Multisensory self-protection: How art helps you set gentle boundaries
A soft beginning to the new year
There is something tender about this time of year. The days move slowly, as if the world is still deciding how to begin again. Maybe you’ve felt it too - that in-between feeling that lingers after the turning of the year. A sense of being a little porous, a little more open than usual. And with that openness often comes a quiet need: to protect your energy, to gather your senses, to remember where you end and the world begins. That, to me, is the essence of boundary work. Not the kind built from fear or hardness, but the kind that feels like light wrapping gently around your skin. It’s not about shutting the world out, but about staying close to yourself.
And this is where art begins to speak.
The kind of protection that doesn't harden you
As a sensitive person, I’ve always felt the world a bit more intensely - its textures, its moods, its weight. Over time, I’ve come to understand that protection isn’t about becoming less sensitive, but about becoming more rooted. For therapists, creatives, and HSPs alike, the ability to hold space for others often begins with the ability to hold space for ourselves.
But how do we practice that?
For me, the answer came slowly, through my hands. Not through research or formal training, but through quiet moments in the studio, through color and form and touch. I began creating paintings not just to be seen, but to be felt. Works that invite you to place your palm directly onto the surface. To trace textures with your fingers. To speak softly to yourself while doing so. To use your senses as a way home.
This became the beginning of my series: BUILT OF LIGHT.
Art as ritual, touch as anchor
These paintings are small - 10 by 15 centimeters - but they carry a certain weight. Not heaviness, but presence. They are designed as ritual works, meant to be touched while speaking affirmations aloud. You don’t have to do anything complicated. Just place your hand gently on the surface, and say something kind and true.
“I am allowed to stay with myself.”
“My energy is mine to keep or share.”
“It is safe to feel, and it is safe to soften.”
The textured layers, the color flows, the small pockets of earth-like material - they all exist to engage your body, not just your eyes. I’ve come to believe this tactile experience helps our systems remember what our minds sometimes forget: that we are allowed to feel safe within ourselves. That protection doesn’t need to feel like bracing, but like returning.
Why multisensory?
Our senses are doorways. And when we combine more than one at a time - touch, sight, voice - something subtle but powerful happens. You could call it grounding. You could call it nervous system regulation. I didn’t learn it in a textbook. I learned it by noticing what calmed me. What helped me re-center when I was feeling overstimulated or emotionally open. Speaking a gentle affirmation while touching texture. Following a color with the eye while feeling its movement under your palm. Letting the vibration of your voice become a companion to your breath.

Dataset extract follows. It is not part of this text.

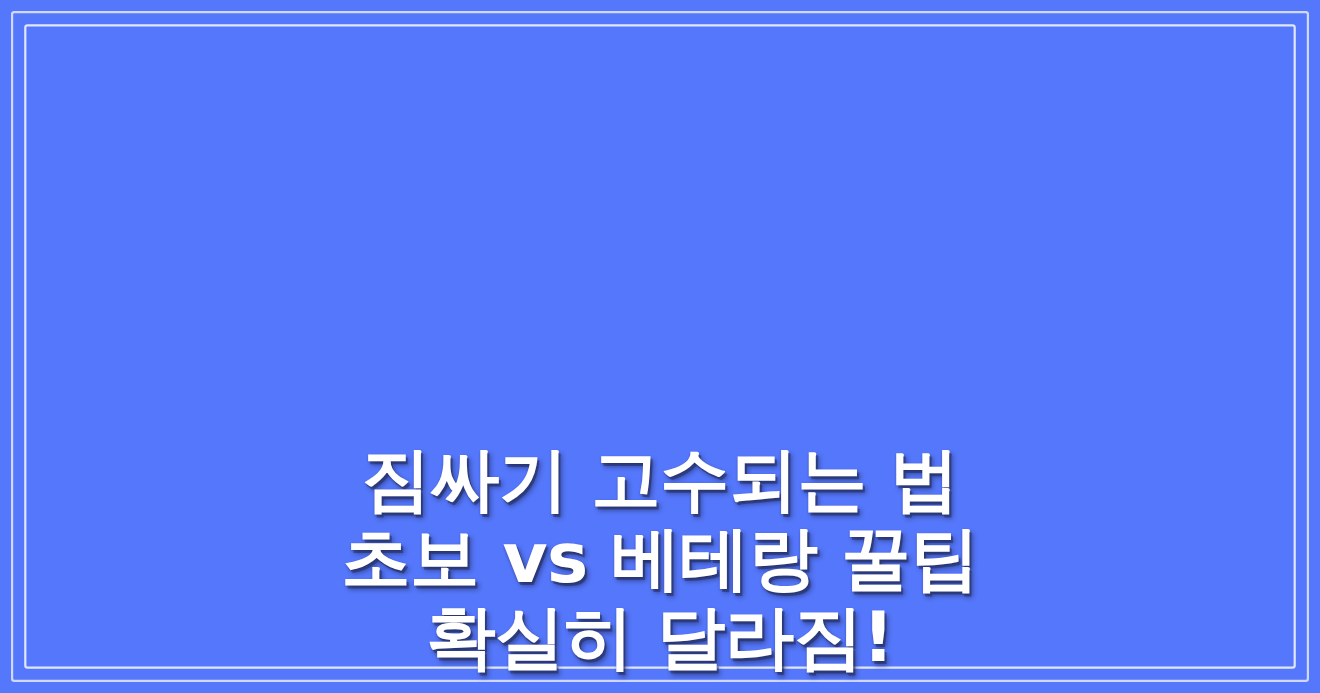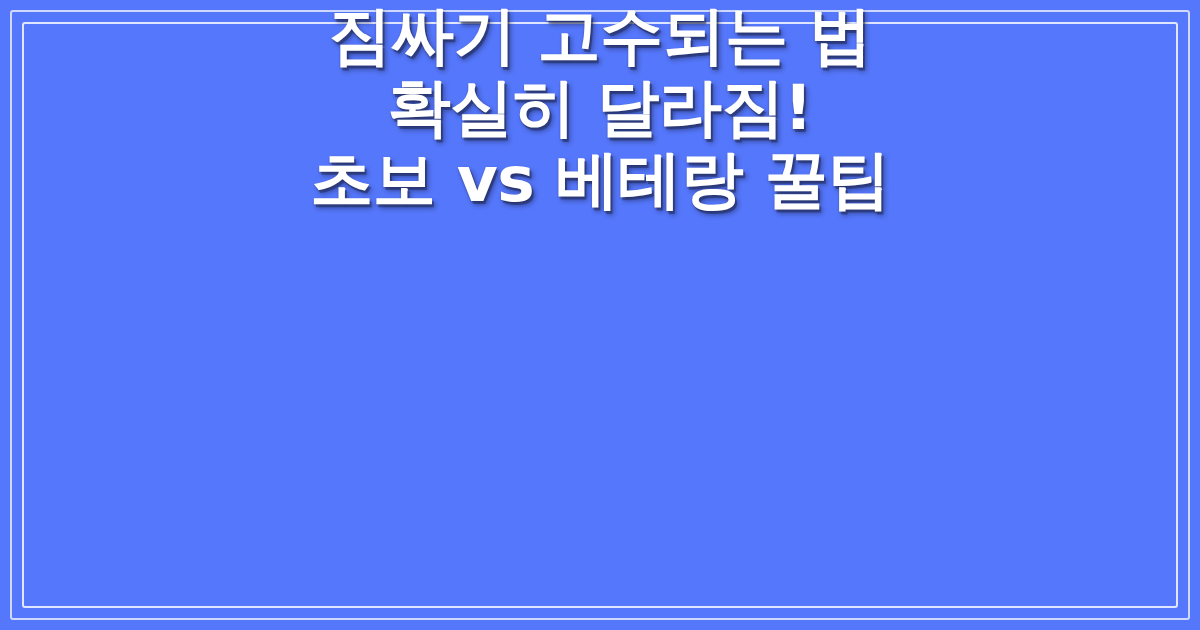"짐싸기 고수되는 법" #headline-block { justify-content: flex-start -> flex-end }
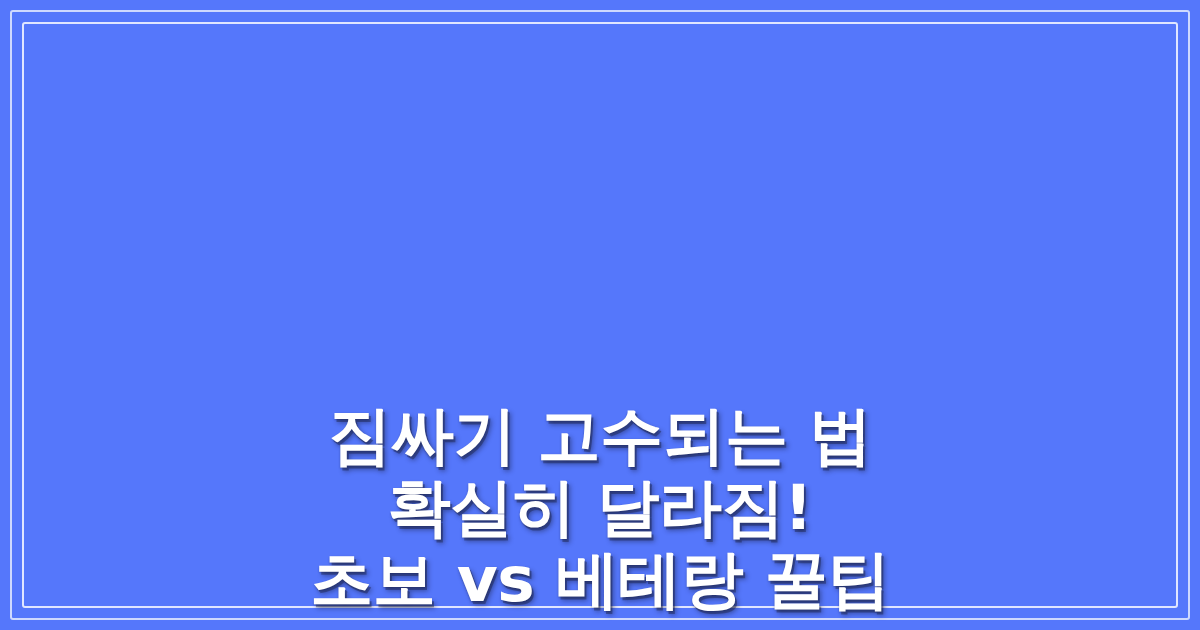"확실히 달라짐!" span.headline-line { order: before "초보 vs 베테랑 꿀팁" -> after "초보 vs 베테랑 꿀팁" }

This is the multisensory magic of self-protection. Not a method, but a remembering. And for those who work in therapeutic settings, or live with high sensitivity, or feel deeply connected to the world around them, this kind of embodied ritual can be a gentle tool to return to again and again.
Boundaries as art form
Sometimes we think of boundaries as strict, even cold. But I’ve come to see them as something deeply creative. They are not about cutting off, but about shaping space - about choosing what you allow in, and how. And what if your boundary didn’t have to be a wall at all? What if it could be a painting? A texture? A daily moment of touch and breath? What if your boundary was actually an invitation to meet yourself more fully? In my own practice, I’ve found that multisensory art becomes a kind of energetic container. A visual and tactile signal that says: this is your space. Even therapists have told me how helpful it is to have a physical object in the room that grounds and centers - not just for their clients, but for themselves.
A practice for this week
If this speaks to something in you, I invite you to try a small ritual this week. You don’t need one of my paintings to begin - though of course, if you feel drawn, the BUILT OF LIGHT series is waiting for you. But right now, just take a quiet moment.
Place your hand on something textured - a blanket, a stone, a canvas. Close your eyes. Breathe in gently. And speak - out loud if you can.
“My energy is sacred. I am allowed to soften and still feel safe.”
Notice what happens in your body. Notice if something begins to settle.
That’s the work of multisensory self-protection. It’s not a shield. It’s a softening into strength. It’s a reminder: you don’t have to become harder to feel safe. You just have to come closer to yourself.
Built of Light is a tactile painting series designed to support boundary rituals through touch, texture, and affirmation. Each piece is a sensory companion, handmade and energetically rooted. You can explore them here.
May they offer you a moment of stillness, a moment of return. May this year bring you the kind of protection that feels like light on your skin.